* WORK INSTRUCTIONS: Each entry should be transcribed exactly as written, and any picture left out.

(Recorded data)
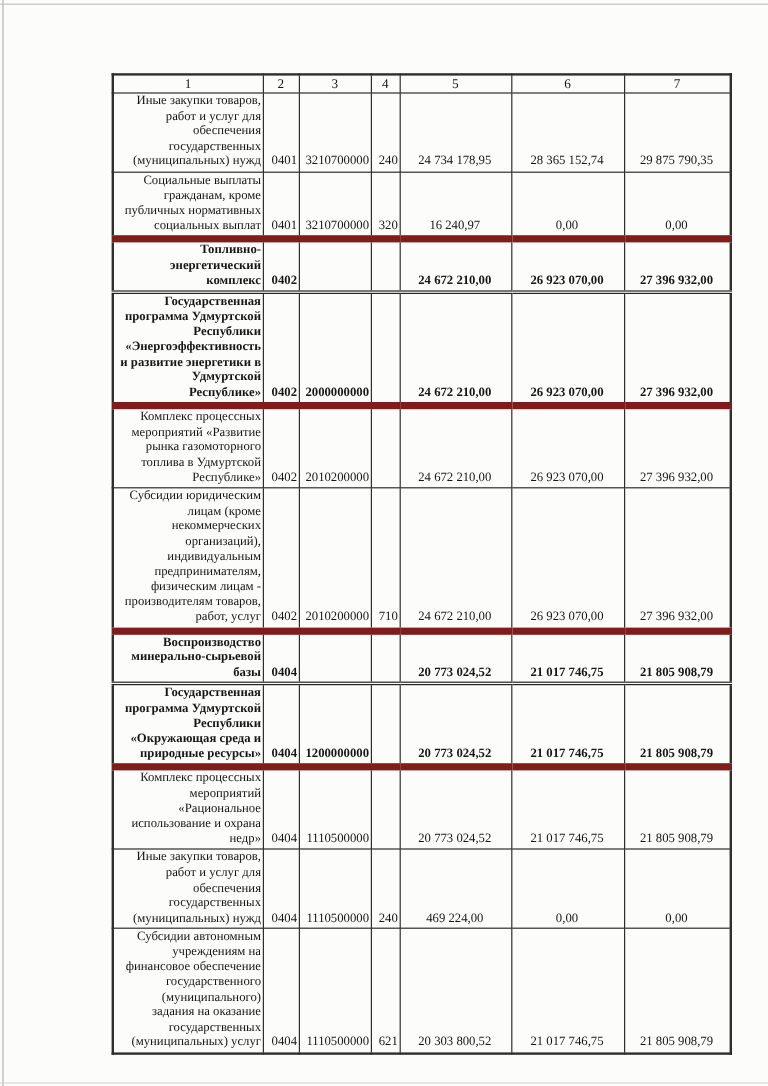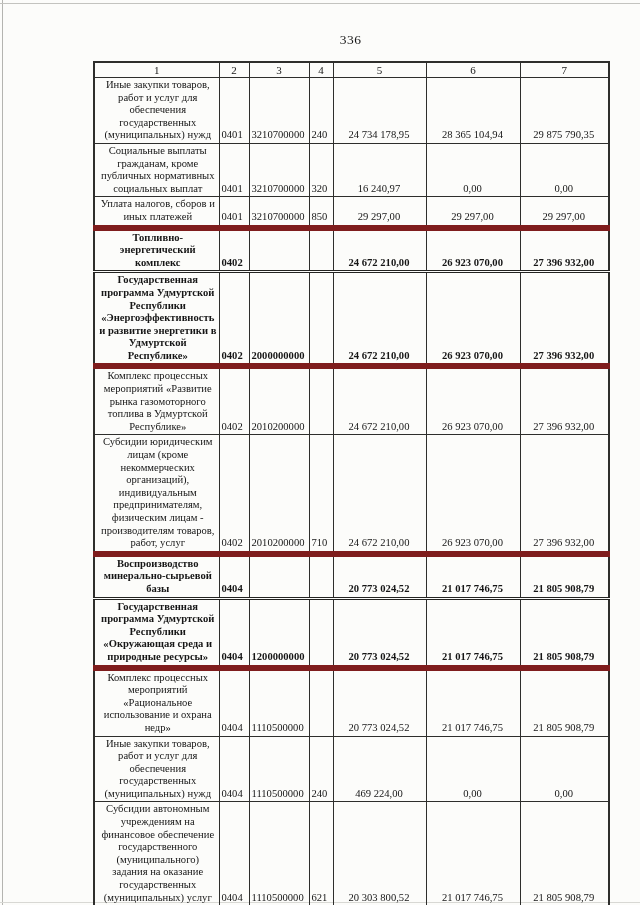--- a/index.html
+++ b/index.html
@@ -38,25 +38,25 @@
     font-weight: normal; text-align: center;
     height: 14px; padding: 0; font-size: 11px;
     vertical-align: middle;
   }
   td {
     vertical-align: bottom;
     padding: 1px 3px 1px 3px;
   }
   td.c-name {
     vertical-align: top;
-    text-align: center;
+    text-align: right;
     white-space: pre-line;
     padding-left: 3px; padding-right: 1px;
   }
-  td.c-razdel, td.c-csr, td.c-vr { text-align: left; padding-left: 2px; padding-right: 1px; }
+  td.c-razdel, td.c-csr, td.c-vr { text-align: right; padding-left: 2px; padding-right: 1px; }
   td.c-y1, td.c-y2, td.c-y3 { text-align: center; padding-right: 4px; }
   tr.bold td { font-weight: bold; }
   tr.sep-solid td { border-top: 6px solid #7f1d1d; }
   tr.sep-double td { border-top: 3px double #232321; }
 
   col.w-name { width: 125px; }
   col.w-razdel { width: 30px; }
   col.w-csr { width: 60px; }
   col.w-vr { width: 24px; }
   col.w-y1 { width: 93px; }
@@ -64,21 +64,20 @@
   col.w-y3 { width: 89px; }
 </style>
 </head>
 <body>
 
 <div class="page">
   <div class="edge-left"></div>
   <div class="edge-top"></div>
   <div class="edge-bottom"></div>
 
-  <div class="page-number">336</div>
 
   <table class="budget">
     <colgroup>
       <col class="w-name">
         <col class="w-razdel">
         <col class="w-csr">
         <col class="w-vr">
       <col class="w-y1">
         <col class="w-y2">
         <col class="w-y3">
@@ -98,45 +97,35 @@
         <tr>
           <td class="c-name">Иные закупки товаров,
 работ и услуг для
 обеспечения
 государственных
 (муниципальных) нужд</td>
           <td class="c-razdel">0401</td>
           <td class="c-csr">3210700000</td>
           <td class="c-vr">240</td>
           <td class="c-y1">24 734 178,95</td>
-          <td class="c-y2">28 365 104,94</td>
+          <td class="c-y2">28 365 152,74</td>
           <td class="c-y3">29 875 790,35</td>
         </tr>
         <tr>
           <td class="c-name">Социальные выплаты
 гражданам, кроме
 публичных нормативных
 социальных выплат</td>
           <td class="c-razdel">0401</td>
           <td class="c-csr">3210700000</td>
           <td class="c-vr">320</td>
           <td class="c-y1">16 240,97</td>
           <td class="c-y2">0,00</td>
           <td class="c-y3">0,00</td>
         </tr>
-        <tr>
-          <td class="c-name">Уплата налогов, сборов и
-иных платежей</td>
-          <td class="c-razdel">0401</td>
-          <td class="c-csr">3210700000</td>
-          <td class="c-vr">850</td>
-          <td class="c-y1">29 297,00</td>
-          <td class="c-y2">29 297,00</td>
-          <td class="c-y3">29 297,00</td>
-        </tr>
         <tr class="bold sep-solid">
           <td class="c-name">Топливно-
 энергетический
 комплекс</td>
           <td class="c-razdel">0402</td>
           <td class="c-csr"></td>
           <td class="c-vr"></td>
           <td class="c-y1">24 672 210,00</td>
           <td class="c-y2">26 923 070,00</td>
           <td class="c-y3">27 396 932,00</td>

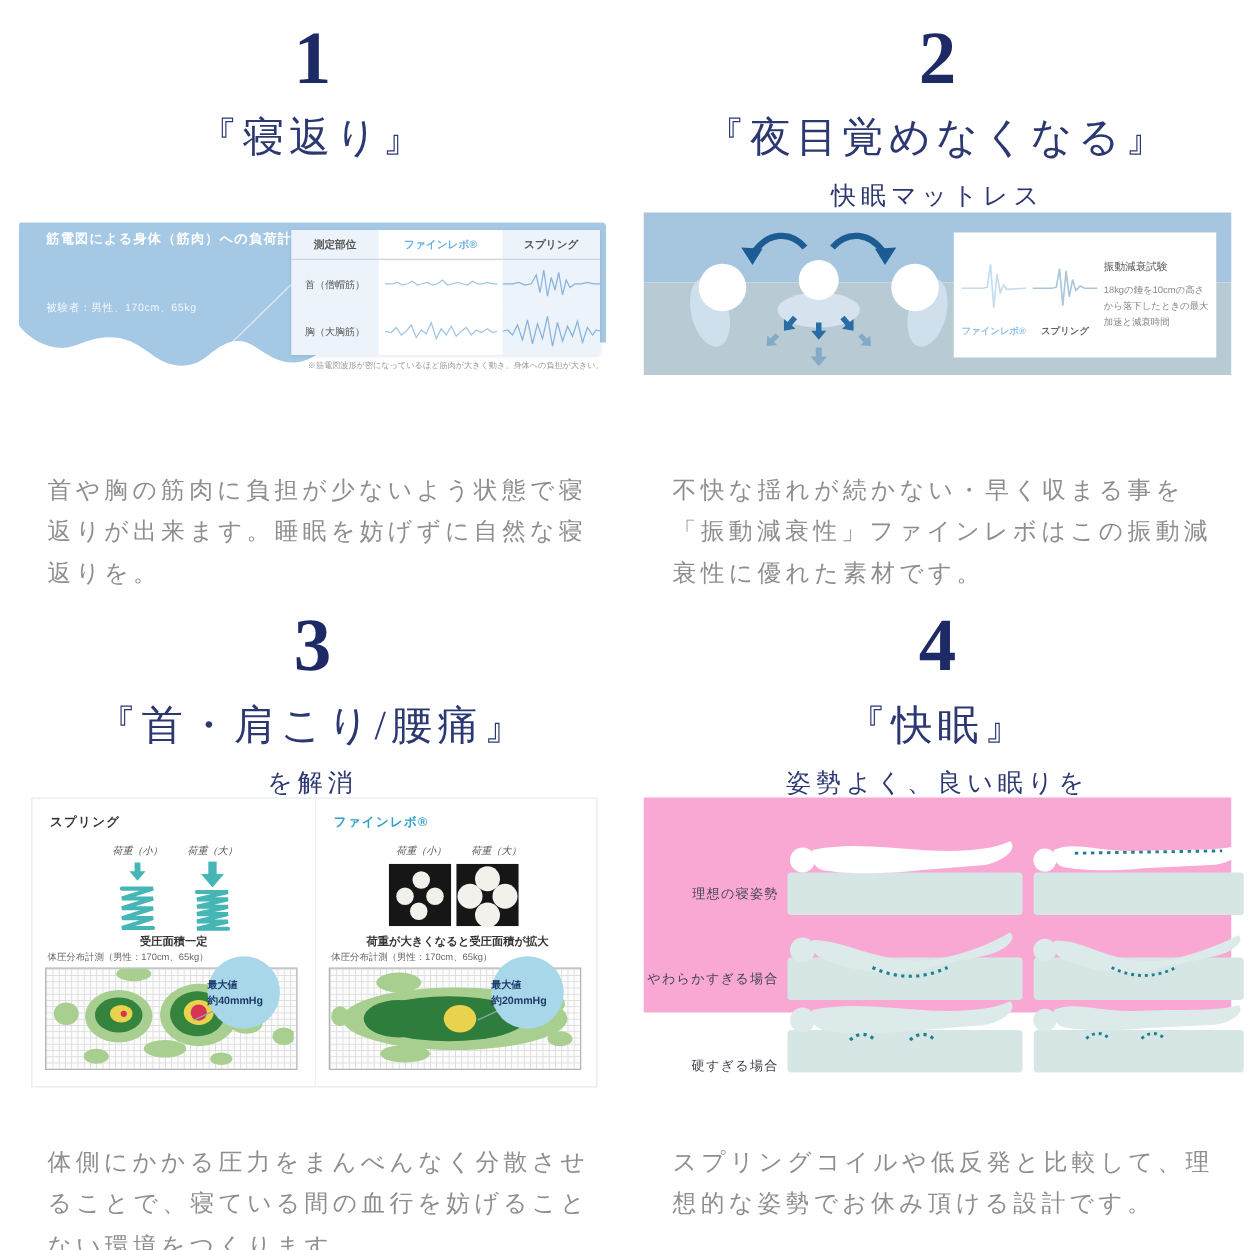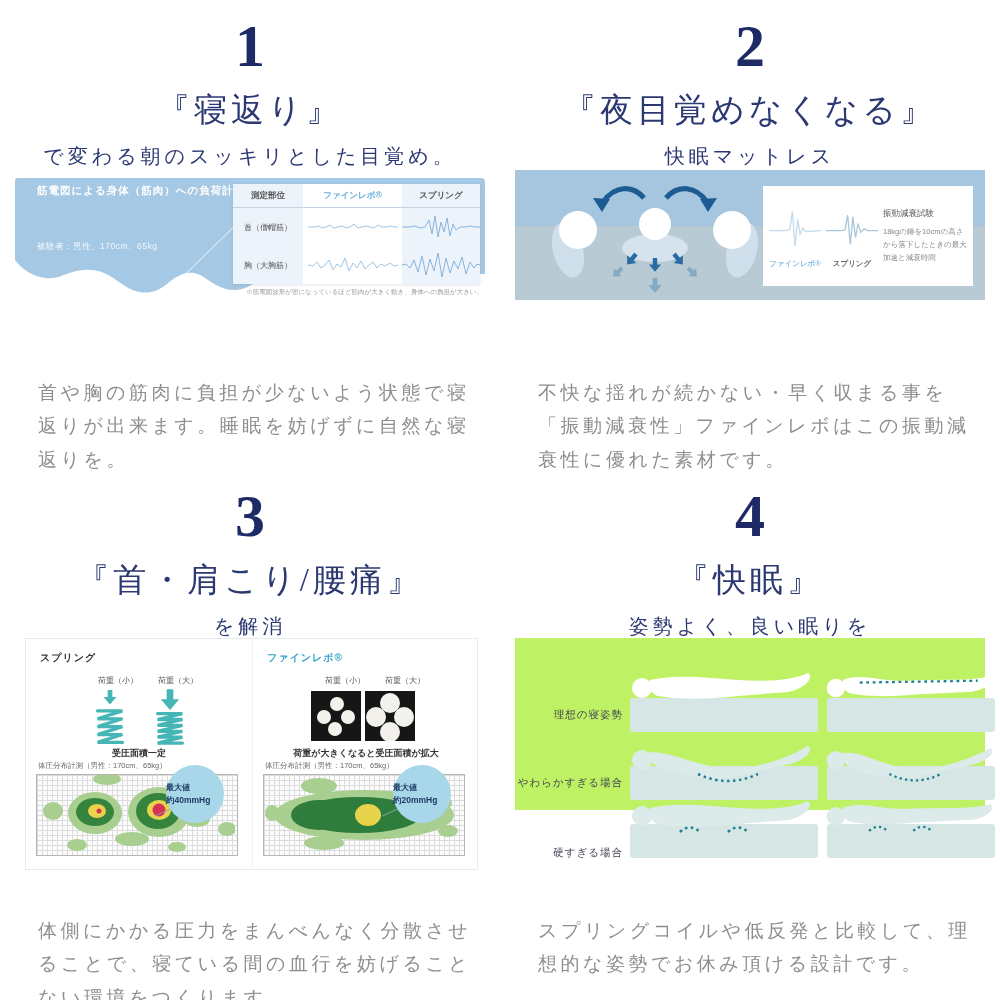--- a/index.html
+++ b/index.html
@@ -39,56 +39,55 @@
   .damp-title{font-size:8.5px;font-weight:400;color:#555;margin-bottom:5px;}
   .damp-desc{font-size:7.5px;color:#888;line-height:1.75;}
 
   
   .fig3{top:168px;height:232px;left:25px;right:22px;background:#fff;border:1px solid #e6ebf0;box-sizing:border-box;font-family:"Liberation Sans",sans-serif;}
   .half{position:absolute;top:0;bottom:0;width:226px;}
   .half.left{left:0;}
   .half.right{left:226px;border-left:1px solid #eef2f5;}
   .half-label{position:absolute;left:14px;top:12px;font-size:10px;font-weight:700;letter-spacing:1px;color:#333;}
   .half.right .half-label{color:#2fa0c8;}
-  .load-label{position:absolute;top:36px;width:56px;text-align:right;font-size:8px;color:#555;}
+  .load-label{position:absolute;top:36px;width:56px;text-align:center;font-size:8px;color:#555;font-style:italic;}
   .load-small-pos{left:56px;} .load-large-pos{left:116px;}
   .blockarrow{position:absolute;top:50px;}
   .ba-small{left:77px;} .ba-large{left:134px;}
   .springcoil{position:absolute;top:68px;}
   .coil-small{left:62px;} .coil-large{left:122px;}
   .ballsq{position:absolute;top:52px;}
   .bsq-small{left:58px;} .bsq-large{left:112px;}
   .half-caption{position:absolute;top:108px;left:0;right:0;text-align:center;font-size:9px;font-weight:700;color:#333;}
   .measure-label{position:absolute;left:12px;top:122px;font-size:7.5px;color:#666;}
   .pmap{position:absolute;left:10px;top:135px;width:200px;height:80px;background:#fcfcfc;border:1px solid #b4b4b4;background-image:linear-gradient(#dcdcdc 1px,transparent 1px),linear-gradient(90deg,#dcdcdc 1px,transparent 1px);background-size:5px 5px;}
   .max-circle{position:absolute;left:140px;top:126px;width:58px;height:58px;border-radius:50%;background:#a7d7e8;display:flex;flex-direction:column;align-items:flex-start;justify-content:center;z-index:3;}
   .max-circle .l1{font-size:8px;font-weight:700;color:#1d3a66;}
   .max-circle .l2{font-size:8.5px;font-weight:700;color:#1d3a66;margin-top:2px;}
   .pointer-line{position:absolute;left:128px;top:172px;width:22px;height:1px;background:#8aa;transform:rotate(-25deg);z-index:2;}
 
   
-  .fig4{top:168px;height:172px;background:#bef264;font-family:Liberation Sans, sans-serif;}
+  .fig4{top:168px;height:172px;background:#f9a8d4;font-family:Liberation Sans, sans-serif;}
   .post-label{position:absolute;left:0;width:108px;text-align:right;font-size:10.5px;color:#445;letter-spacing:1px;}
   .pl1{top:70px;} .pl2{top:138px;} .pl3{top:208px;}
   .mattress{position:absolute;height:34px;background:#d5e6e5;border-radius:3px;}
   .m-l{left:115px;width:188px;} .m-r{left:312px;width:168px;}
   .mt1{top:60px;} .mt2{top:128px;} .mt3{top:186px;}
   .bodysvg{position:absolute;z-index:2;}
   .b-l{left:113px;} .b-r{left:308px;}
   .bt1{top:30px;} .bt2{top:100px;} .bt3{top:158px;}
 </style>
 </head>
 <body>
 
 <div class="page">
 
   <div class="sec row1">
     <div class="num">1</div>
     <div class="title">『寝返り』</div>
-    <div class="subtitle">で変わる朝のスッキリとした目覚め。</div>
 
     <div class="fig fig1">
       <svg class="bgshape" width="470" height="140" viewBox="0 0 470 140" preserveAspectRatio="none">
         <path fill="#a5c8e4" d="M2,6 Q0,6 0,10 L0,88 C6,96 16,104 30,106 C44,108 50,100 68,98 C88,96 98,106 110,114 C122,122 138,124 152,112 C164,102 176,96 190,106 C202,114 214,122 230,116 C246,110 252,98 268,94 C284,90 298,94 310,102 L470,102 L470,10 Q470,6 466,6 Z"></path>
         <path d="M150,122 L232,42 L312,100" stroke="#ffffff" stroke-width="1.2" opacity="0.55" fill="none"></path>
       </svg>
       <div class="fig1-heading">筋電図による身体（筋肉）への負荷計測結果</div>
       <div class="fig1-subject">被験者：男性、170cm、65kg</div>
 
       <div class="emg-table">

* ANSWER BOX:
--- a/index.html
+++ b/index.html
@@ -38,25 +38,25 @@
     font-weight: normal; text-align: center;
     height: 14px; padding: 0; font-size: 11px;
     vertical-align: middle;
   }
   td {
     vertical-align: bottom;
     padding: 1px 3px 1px 3px;
   }
   td.c-name {
     vertical-align: top;
-    text-align: center;
+    text-align: right;
     white-space: pre-line;
     padding-left: 3px; padding-right: 1px;
   }
-  td.c-razdel, td.c-csr, td.c-vr { text-align: left; padding-left: 2px; padding-right: 1px; }
+  td.c-razdel, td.c-csr, td.c-vr { text-align: right; padding-left: 2px; padding-right: 1px; }
   td.c-y1, td.c-y2, td.c-y3 { text-align: center; padding-right: 4px; }
   tr.bold td { font-weight: bold; }
   tr.sep-solid td { border-top: 6px solid #7f1d1d; }
   tr.sep-double td { border-top: 3px double #232321; }
 
   col.w-name { width: 125px; }
   col.w-razdel { width: 30px; }
   col.w-csr { width: 60px; }
   col.w-vr { width: 24px; }
   col.w-y1 { width: 93px; }
@@ -64,21 +64,20 @@
   col.w-y3 { width: 89px; }
 </style>
 </head>
 <body>
 
 <div class="page">
   <div class="edge-left"></div>
   <div class="edge-top"></div>
   <div class="edge-bottom"></div>
 
-  <div class="page-number">336</div>
 
   <table class="budget">
     <colgroup>
       <col class="w-name">
         <col class="w-razdel">
         <col class="w-csr">
         <col class="w-vr">
       <col class="w-y1">
         <col class="w-y2">
         <col class="w-y3">
@@ -98,45 +97,35 @@
         <tr>
           <td class="c-name">Иные закупки товаров,
 работ и услуг для
 обеспечения
 государственных
 (муниципальных) нужд</td>
           <td class="c-razdel">0401</td>
           <td class="c-csr">3210700000</td>
           <td class="c-vr">240</td>
           <td class="c-y1">24 734 178,95</td>
-          <td class="c-y2">28 365 104,94</td>
+          <td class="c-y2">28 365 152,74</td>
           <td class="c-y3">29 875 790,35</td>
         </tr>
         <tr>
           <td class="c-name">Социальные выплаты
 гражданам, кроме
 публичных нормативных
 социальных выплат</td>
           <td class="c-razdel">0401</td>
           <td class="c-csr">3210700000</td>
           <td class="c-vr">320</td>
           <td class="c-y1">16 240,97</td>
           <td class="c-y2">0,00</td>
           <td class="c-y3">0,00</td>
         </tr>
-        <tr>
-          <td class="c-name">Уплата налогов, сборов и
-иных платежей</td>
-          <td class="c-razdel">0401</td>
-          <td class="c-csr">3210700000</td>
-          <td class="c-vr">850</td>
-          <td class="c-y1">29 297,00</td>
-          <td class="c-y2">29 297,00</td>
-          <td class="c-y3">29 297,00</td>
-        </tr>
         <tr class="bold sep-solid">
           <td class="c-name">Топливно-
 энергетический
 комплекс</td>
           <td class="c-razdel">0402</td>
           <td class="c-csr"></td>
           <td class="c-vr"></td>
           <td class="c-y1">24 672 210,00</td>
           <td class="c-y2">26 923 070,00</td>
           <td class="c-y3">27 396 932,00</td>

--- a/index.html
+++ b/index.html
@@ -39,56 +39,55 @@
   .damp-title{font-size:8.5px;font-weight:400;color:#555;margin-bottom:5px;}
   .damp-desc{font-size:7.5px;color:#888;line-height:1.75;}
 
   
   .fig3{top:168px;height:232px;left:25px;right:22px;background:#fff;border:1px solid #e6ebf0;box-sizing:border-box;font-family:"Liberation Sans",sans-serif;}
   .half{position:absolute;top:0;bottom:0;width:226px;}
   .half.left{left:0;}
   .half.right{left:226px;border-left:1px solid #eef2f5;}
   .half-label{position:absolute;left:14px;top:12px;font-size:10px;font-weight:700;letter-spacing:1px;color:#333;}
   .half.right .half-label{color:#2fa0c8;}
-  .load-label{position:absolute;top:36px;width:56px;text-align:right;font-size:8px;color:#555;}
+  .load-label{position:absolute;top:36px;width:56px;text-align:center;font-size:8px;color:#555;font-style:italic;}
   .load-small-pos{left:56px;} .load-large-pos{left:116px;}
   .blockarrow{position:absolute;top:50px;}
   .ba-small{left:77px;} .ba-large{left:134px;}
   .springcoil{position:absolute;top:68px;}
   .coil-small{left:62px;} .coil-large{left:122px;}
   .ballsq{position:absolute;top:52px;}
   .bsq-small{left:58px;} .bsq-large{left:112px;}
   .half-caption{position:absolute;top:108px;left:0;right:0;text-align:center;font-size:9px;font-weight:700;color:#333;}
   .measure-label{position:absolute;left:12px;top:122px;font-size:7.5px;color:#666;}
   .pmap{position:absolute;left:10px;top:135px;width:200px;height:80px;background:#fcfcfc;border:1px solid #b4b4b4;background-image:linear-gradient(#dcdcdc 1px,transparent 1px),linear-gradient(90deg,#dcdcdc 1px,transparent 1px);background-size:5px 5px;}
   .max-circle{position:absolute;left:140px;top:126px;width:58px;height:58px;border-radius:50%;background:#a7d7e8;display:flex;flex-direction:column;align-items:flex-start;justify-content:center;z-index:3;}
   .max-circle .l1{font-size:8px;font-weight:700;color:#1d3a66;}
   .max-circle .l2{font-size:8.5px;font-weight:700;color:#1d3a66;margin-top:2px;}
   .pointer-line{position:absolute;left:128px;top:172px;width:22px;height:1px;background:#8aa;transform:rotate(-25deg);z-index:2;}
 
   
-  .fig4{top:168px;height:172px;background:#bef264;font-family:Liberation Sans, sans-serif;}
+  .fig4{top:168px;height:172px;background:#f9a8d4;font-family:Liberation Sans, sans-serif;}
   .post-label{position:absolute;left:0;width:108px;text-align:right;font-size:10.5px;color:#445;letter-spacing:1px;}
   .pl1{top:70px;} .pl2{top:138px;} .pl3{top:208px;}
   .mattress{position:absolute;height:34px;background:#d5e6e5;border-radius:3px;}
   .m-l{left:115px;width:188px;} .m-r{left:312px;width:168px;}
   .mt1{top:60px;} .mt2{top:128px;} .mt3{top:186px;}
   .bodysvg{position:absolute;z-index:2;}
   .b-l{left:113px;} .b-r{left:308px;}
   .bt1{top:30px;} .bt2{top:100px;} .bt3{top:158px;}
 </style>
 </head>
 <body>
 
 <div class="page">
 
   <div class="sec row1">
     <div class="num">1</div>
     <div class="title">『寝返り』</div>
-    <div class="subtitle">で変わる朝のスッキリとした目覚め。</div>
 
     <div class="fig fig1">
       <svg class="bgshape" width="470" height="140" viewBox="0 0 470 140" preserveAspectRatio="none">
         <path fill="#a5c8e4" d="M2,6 Q0,6 0,10 L0,88 C6,96 16,104 30,106 C44,108 50,100 68,98 C88,96 98,106 110,114 C122,122 138,124 152,112 C164,102 176,96 190,106 C202,114 214,122 230,116 C246,110 252,98 268,94 C284,90 298,94 310,102 L470,102 L470,10 Q470,6 466,6 Z"></path>
         <path d="M150,122 L232,42 L312,100" stroke="#ffffff" stroke-width="1.2" opacity="0.55" fill="none"></path>
       </svg>
       <div class="fig1-heading">筋電図による身体（筋肉）への負荷計測結果</div>
       <div class="fig1-subject">被験者：男性、170cm、65kg</div>
 
       <div class="emg-table">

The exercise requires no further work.